Institute of Cartography and Geoinformatics Studies Completed Theses
Spatiotemporal Functional Data Analysis of Helsinki's Bike Sharing System

Spatiotemporal Functional Data Analysis of Helsinki's Bike Sharing System

Led by:  Philipp Otto, Hamza Alkhatib
Team:  Andreas Piter
Year:  2020
Is Finished:  yes

Understanding the usage patterns for bike-sharing systems is essential in terms of supporting and enhancing operational planning for such schemes. Studies have demonstrated how factors such as weather conditions influence the number of bikes that should be available at bike-sharing stations at certain times during the day. However, the influences of these factors usually vary over the course of a day, and if there is good temporal resolution, there could also be significant effects only for some hours/minutes (rush hours, the hours when shops are open, and so forth). Thus, in this paper, an analysis of Helsinki's bike-sharing data from 2017 is conducted that considers full temporal and spatial resolutions. Moreover, the data are available at a very high frequency.
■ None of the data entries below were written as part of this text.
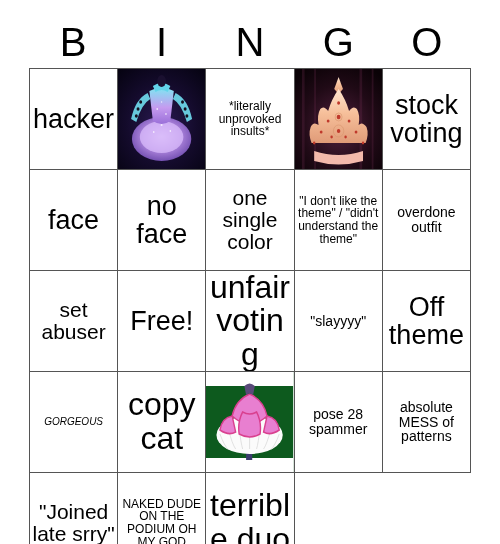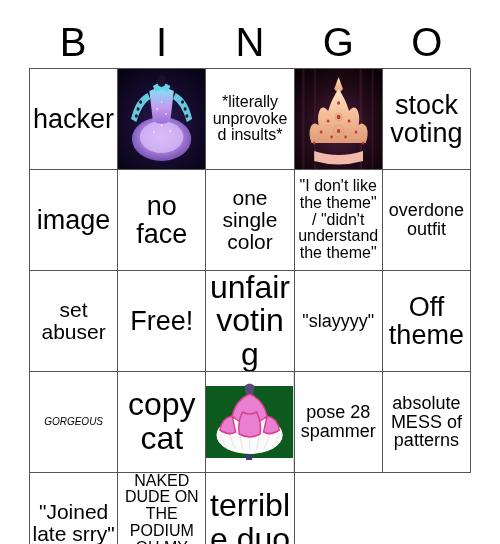"*literally unprovoked insults*" .fs-xs { font-size: 16px -> 12px }
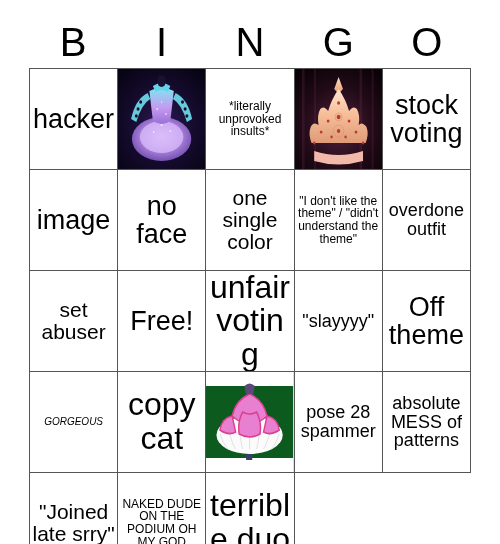"image" div.cell-text { text: image -> face }
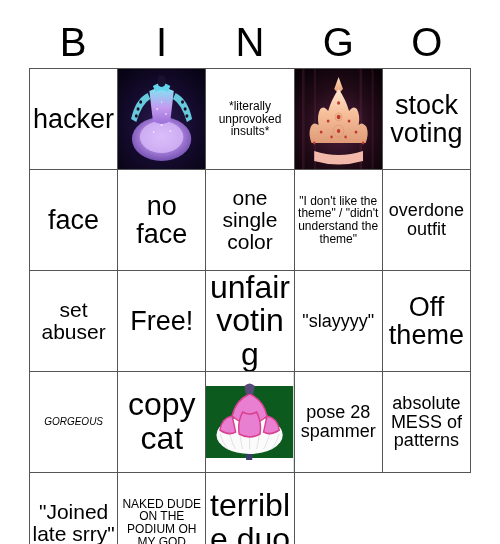"overdone outfit" .fs-m { font-size: 18px -> 14px }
Hence, the station hire data is analysed in a spatiotemporal functional setting, where the number of bikes at a station is defined as a continuous function of the time of day. For this completely novel approach, we apply a functional spatiotemporal hierarchical model to investigate the effect of environmental factors and the magnitude of the spatial and temporal dependence. Challenges in computational complexity are faced using a bootstrapping approach. The results show the necessity of splitting the bike-sharing stations into two clusters based on the similarity of their spatiotemporal functional observations in order to model the station hire data of Helsinki's bike-sharing system effectively. The estimated functional influences of the proposed factors are different for the two clusters. Moreover, the estimated parameters reveal high random effects in the data that are not explained by the mean of the process. In this random-effects model, the temporal autoregressive parameter dominates the spatial dependence.